Brief >>
Lines from the entries below that hold "background" form the answer; copy all of them.

Input >>

Segment Open

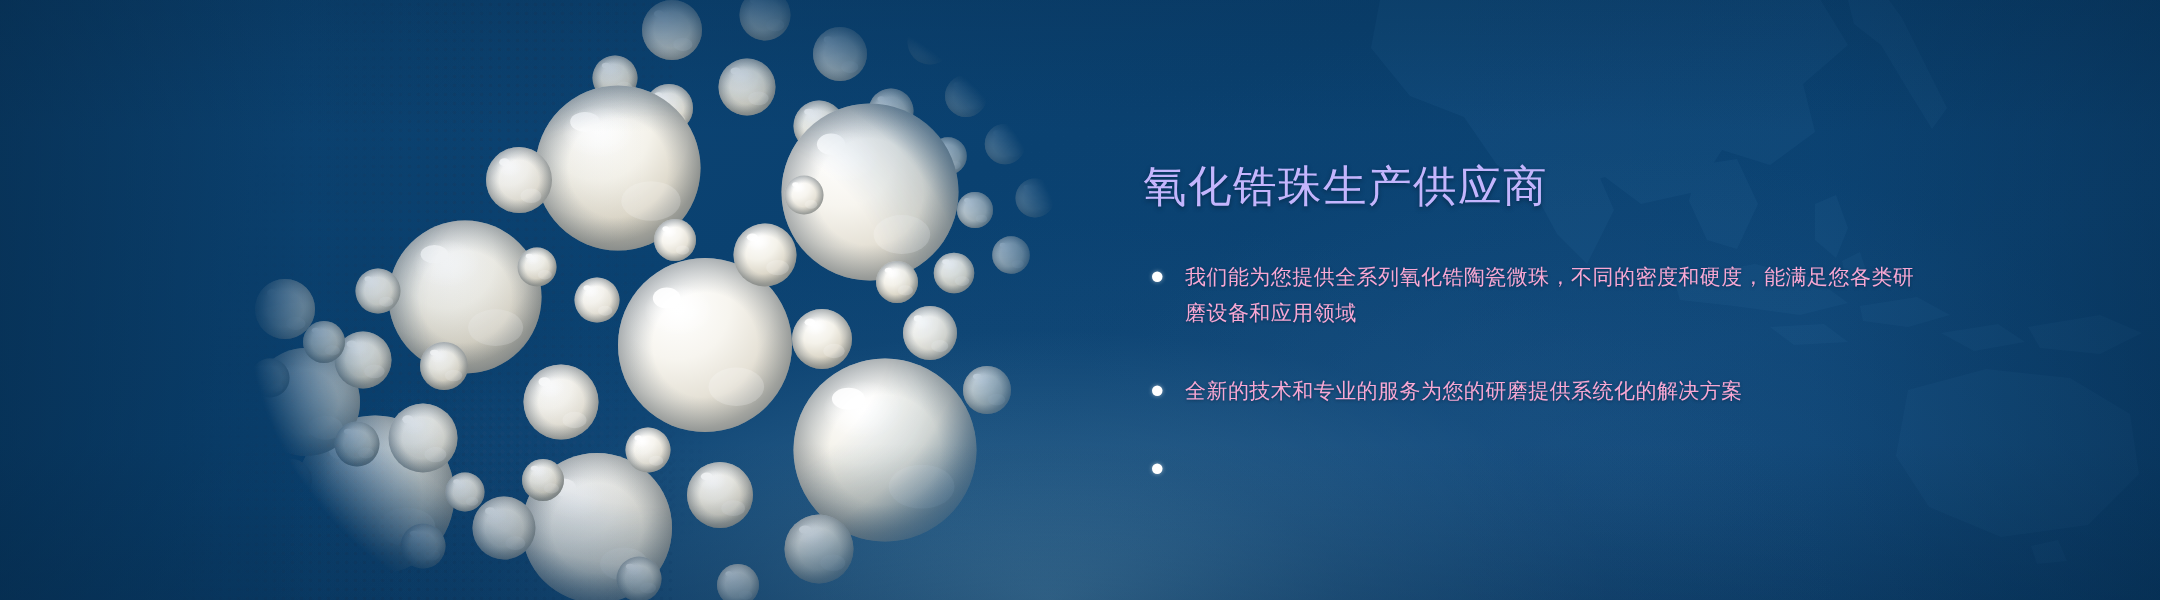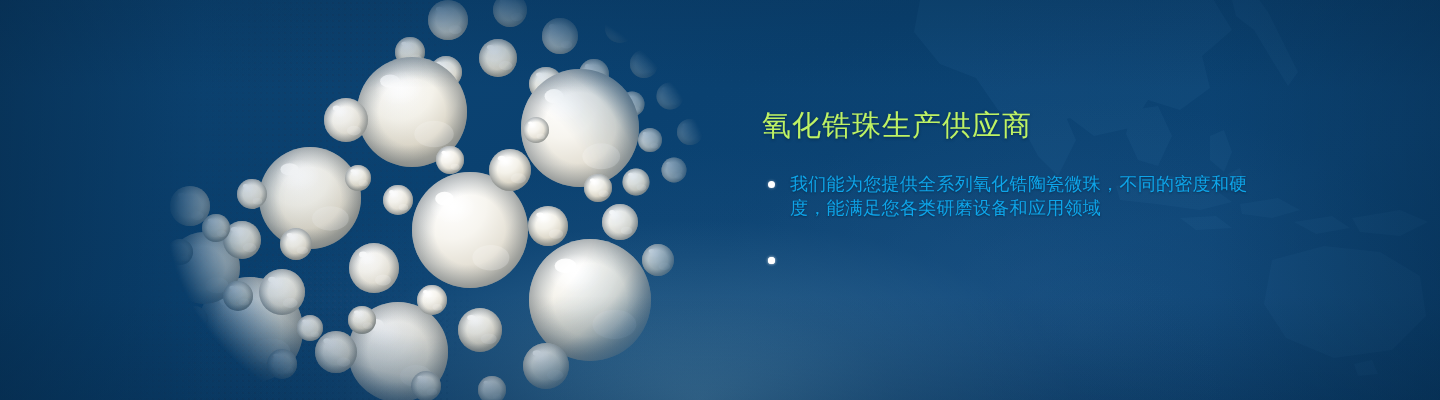--- a/index.html
+++ b/index.html
@@ -111,7 +111,7 @@
     font-size:29px;
     line-height:38px;
     letter-spacing:1px;
-    color:#bef264;
+    color:#c4b5fd;
     font-weight:400;
     text-shadow:0 1px 3px rgba(2,26,48,0.55);
     white-space:nowrap;

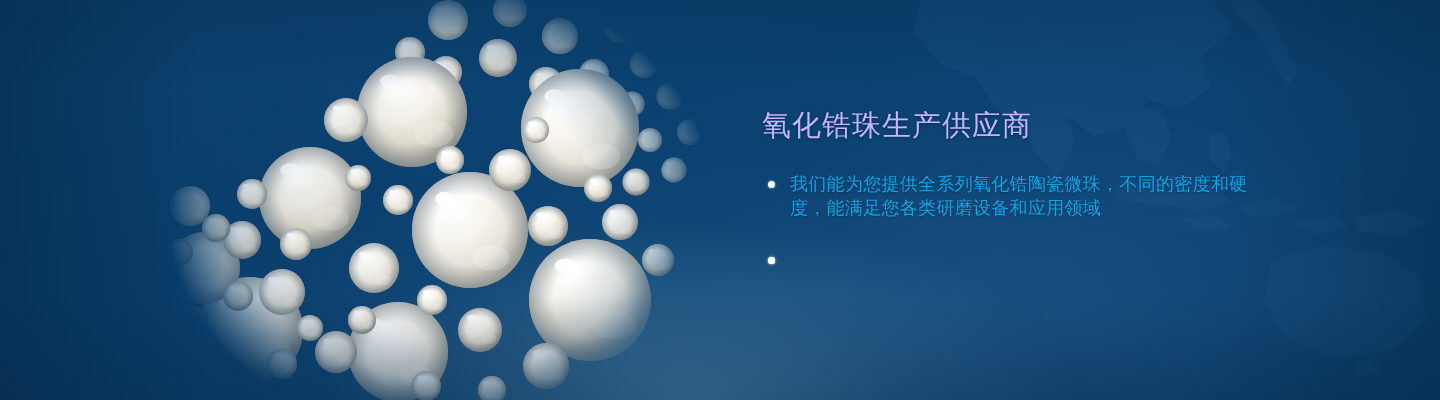--- a/index.html
+++ b/index.html
@@ -125,9 +125,9 @@
   .bullet {
     position:relative;
     padding-left:28px;
-    font-size:18px;
+    font-size:14px;
     line-height:24px;
-    color:#0ea5e9;
+    color:#f9a8d4;
     letter-spacing:0.3px;
     text-shadow:0 1px 2px rgba(2,26,48,0.5);
     margin-bottom:0;

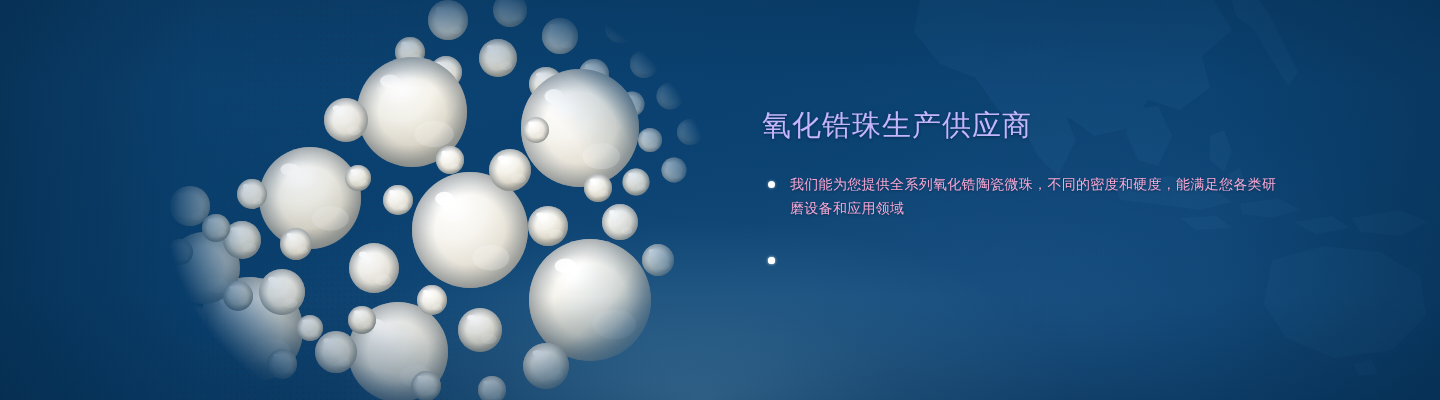--- a/index.html
+++ b/index.html
@@ -316,6 +316,7 @@
       </li>
       <li class="bullet">
         <span class="dot"></span>
+        <span>全新的技术和专业的服务为您的研磨提供系统化的解决方案</span>
       </li>
       <li class="bullet">
         <span class="dot"></span>

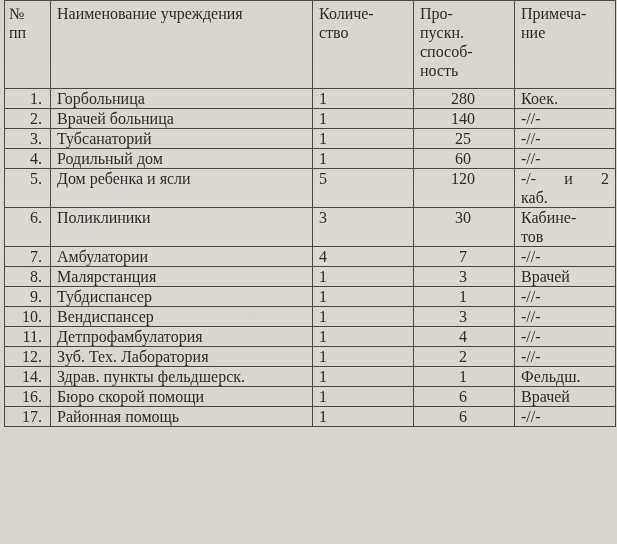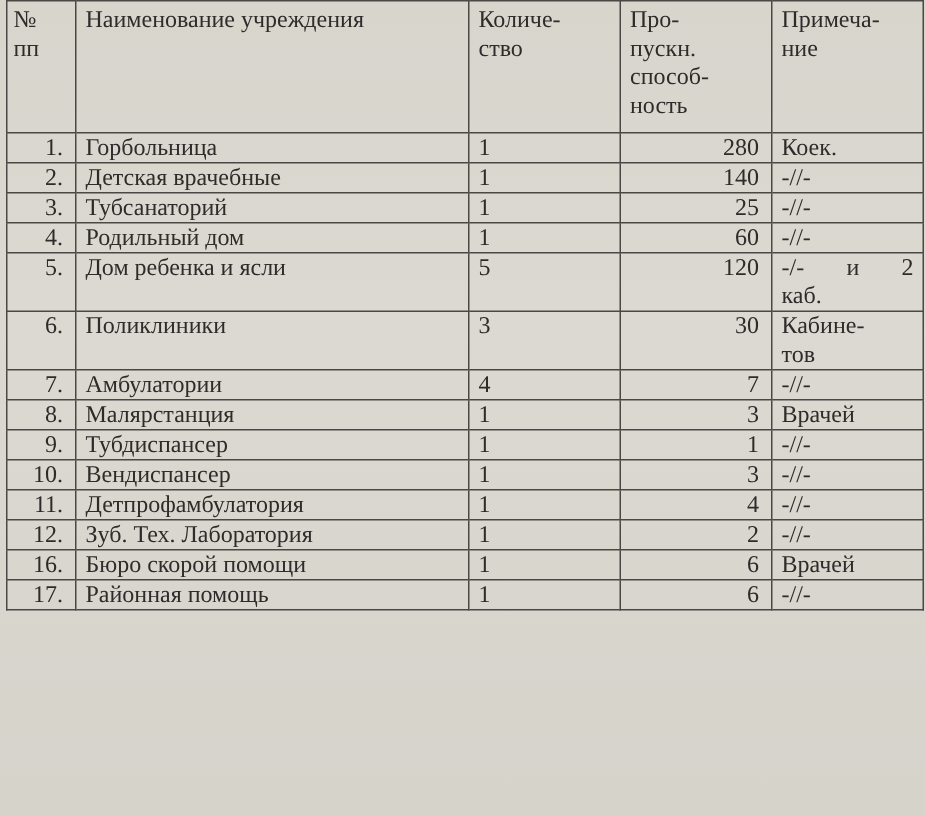--- a/index.html
+++ b/index.html
@@ -49,7 +49,7 @@
     th.num-h { padding-left: 4px; }
     .hdr-line { display: block; }
     td.num { text-align: right; padding-right: 8px; }
-    td.cap { text-align: right; padding-right: 8px; }
+    td.cap { text-align: center; padding-right: 8px; }
     tr.r-single td { height: 19px; }
     tr.r-double td { height: 38px; }
     .note-split {

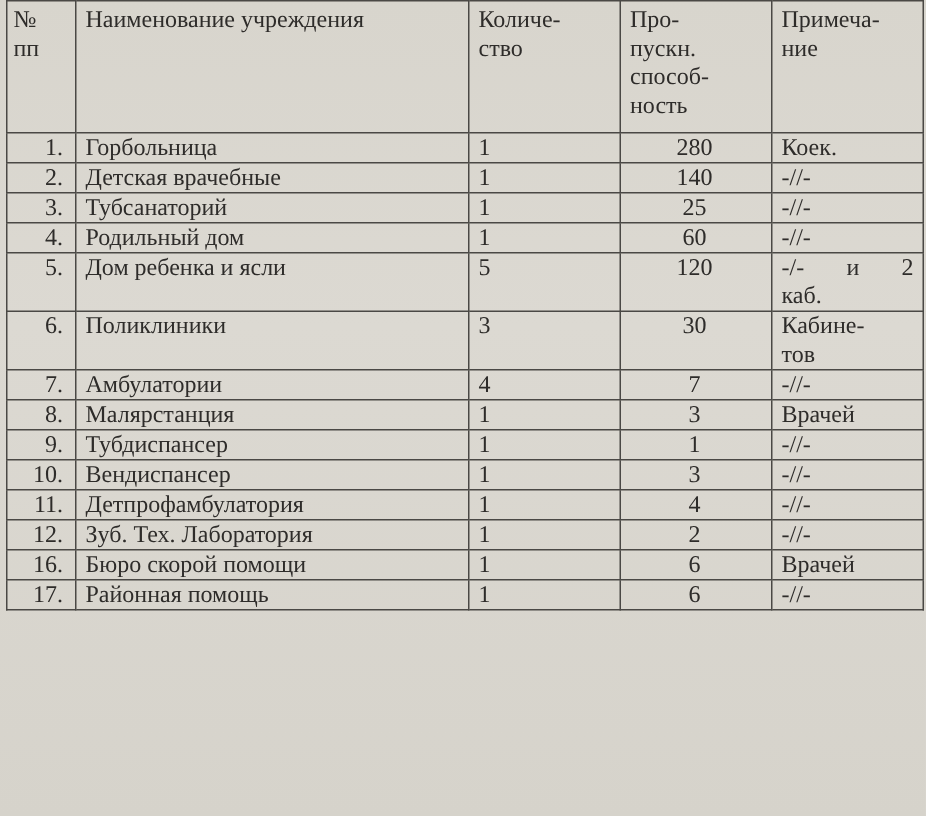--- a/index.html
+++ b/index.html
@@ -107,7 +107,7 @@
         </tr>
         <tr class="r-single">
           <td class="num">2.</td>
-          <td>Детская врачебные</td>
+          <td>Врачей больница</td>
           <td>1</td>
           <td class="cap">140</td>
           <td class="note">

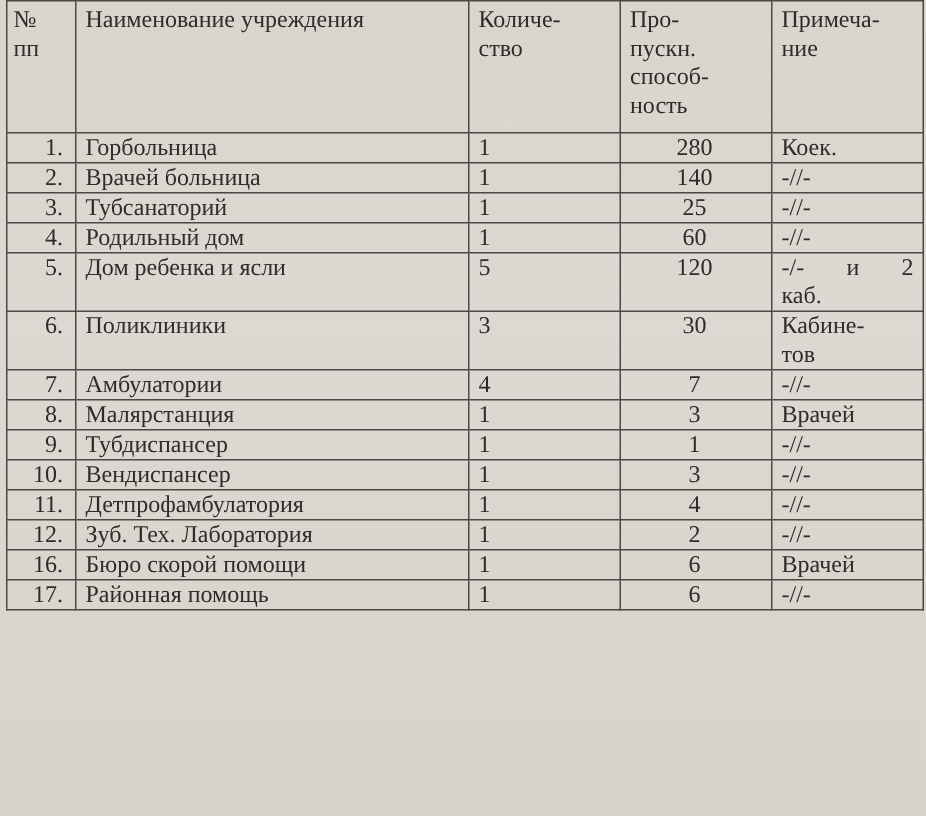--- a/index.html
+++ b/index.html
@@ -211,6 +211,15 @@
           </td>
         </tr>
         <tr class="r-single">
+          <td class="num">14.</td>
+          <td>Здрав. пункты фельдшерск.</td>
+          <td>1</td>
+          <td class="cap">1</td>
+          <td class="note">
+            <div>Фельдш.</div>
+          </td>
+        </tr>
+        <tr class="r-single">
           <td class="num">16.</td>
           <td>Бюро скорой помощи</td>
           <td>1</td>

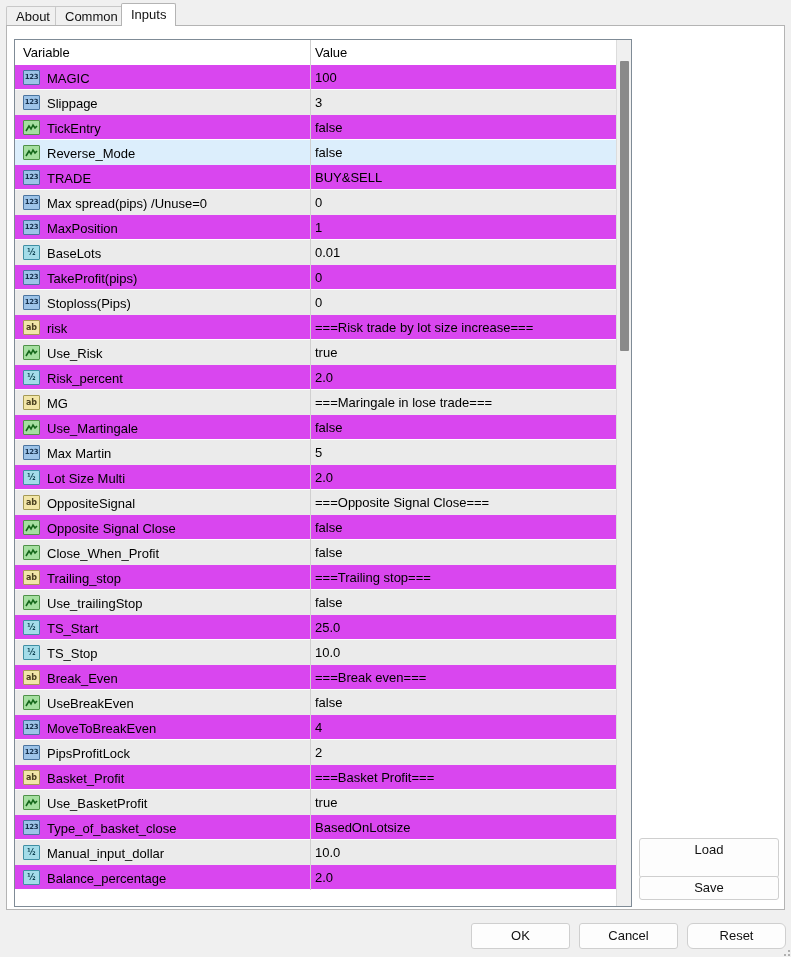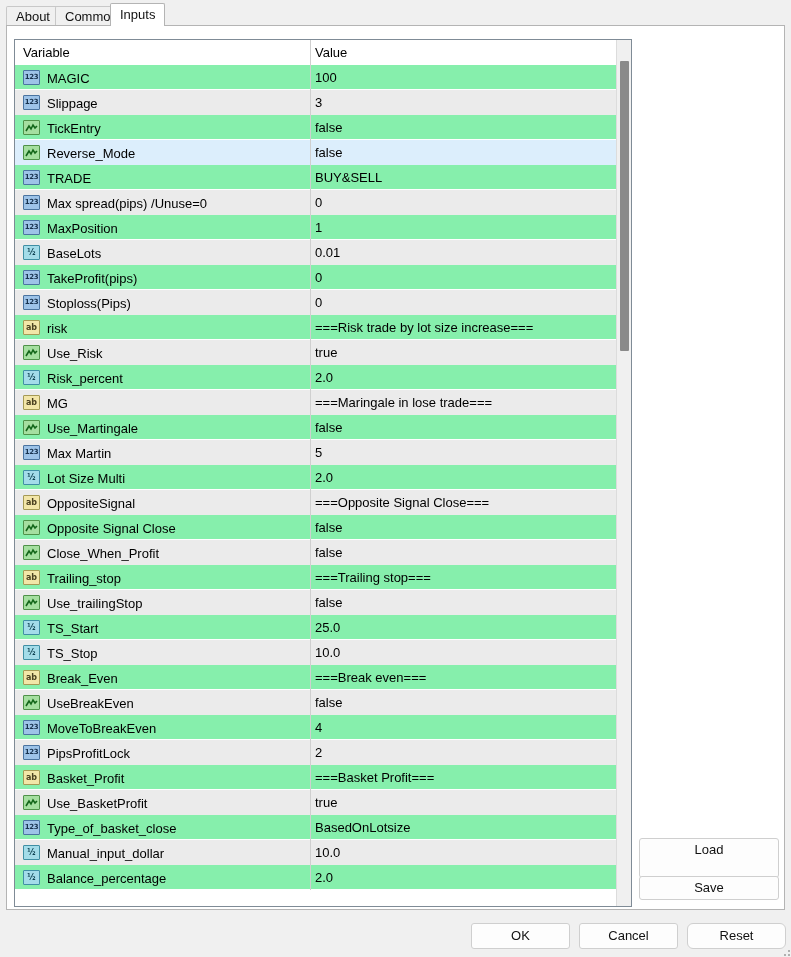--- a/index.html
+++ b/index.html
@@ -47,7 +47,7 @@
   }
   .tab-about   { left: 6px; }
   .tab-common  { left: 55px; }
-  .tab-inputs  { left: 110px; }
+  .tab-inputs  { left: 121px; }
 
   
   .panel {

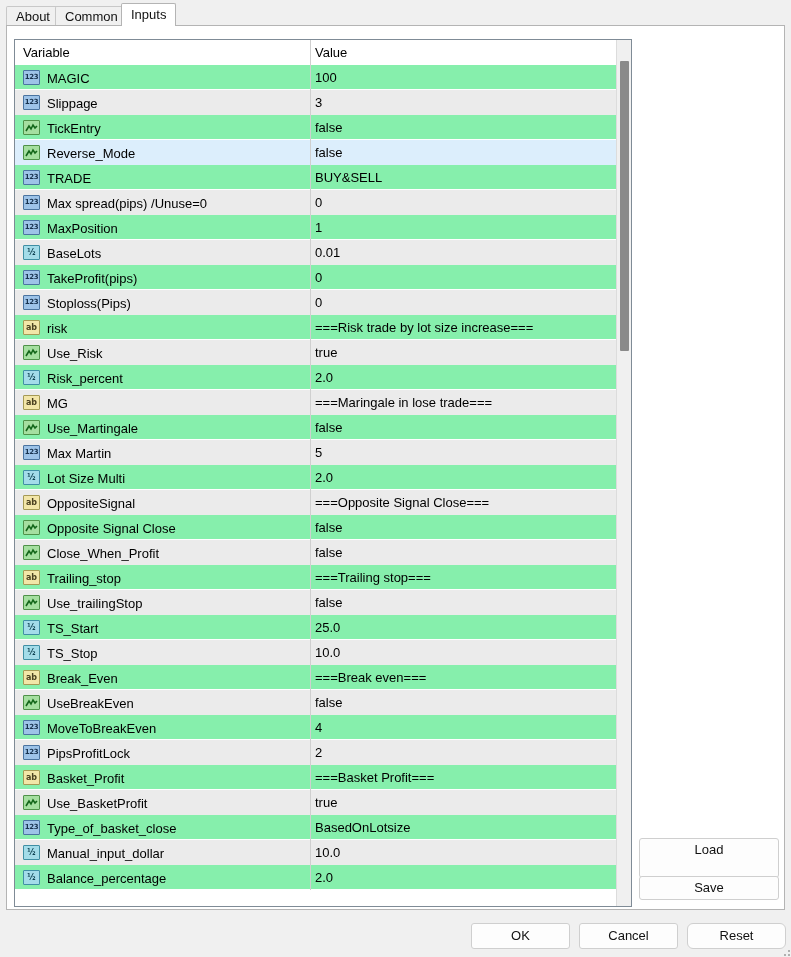--- a/index.html
+++ b/index.html
@@ -83,7 +83,7 @@
     height: 25px;
     box-sizing: border-box;
     border-bottom: 1px solid #ffffff;
-    background: #86efac;
+    background: #d946ef;
     white-space: nowrap;
   }
   .row.alt { background: #ebebeb; border-bottom-color: #ebebeb; }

Segment Closed

Solution for this problem >>
-    background: #86efac;
+    background: #d946ef;
   .row.alt { background: #ebebeb; border-bottom-color: #ebebeb; }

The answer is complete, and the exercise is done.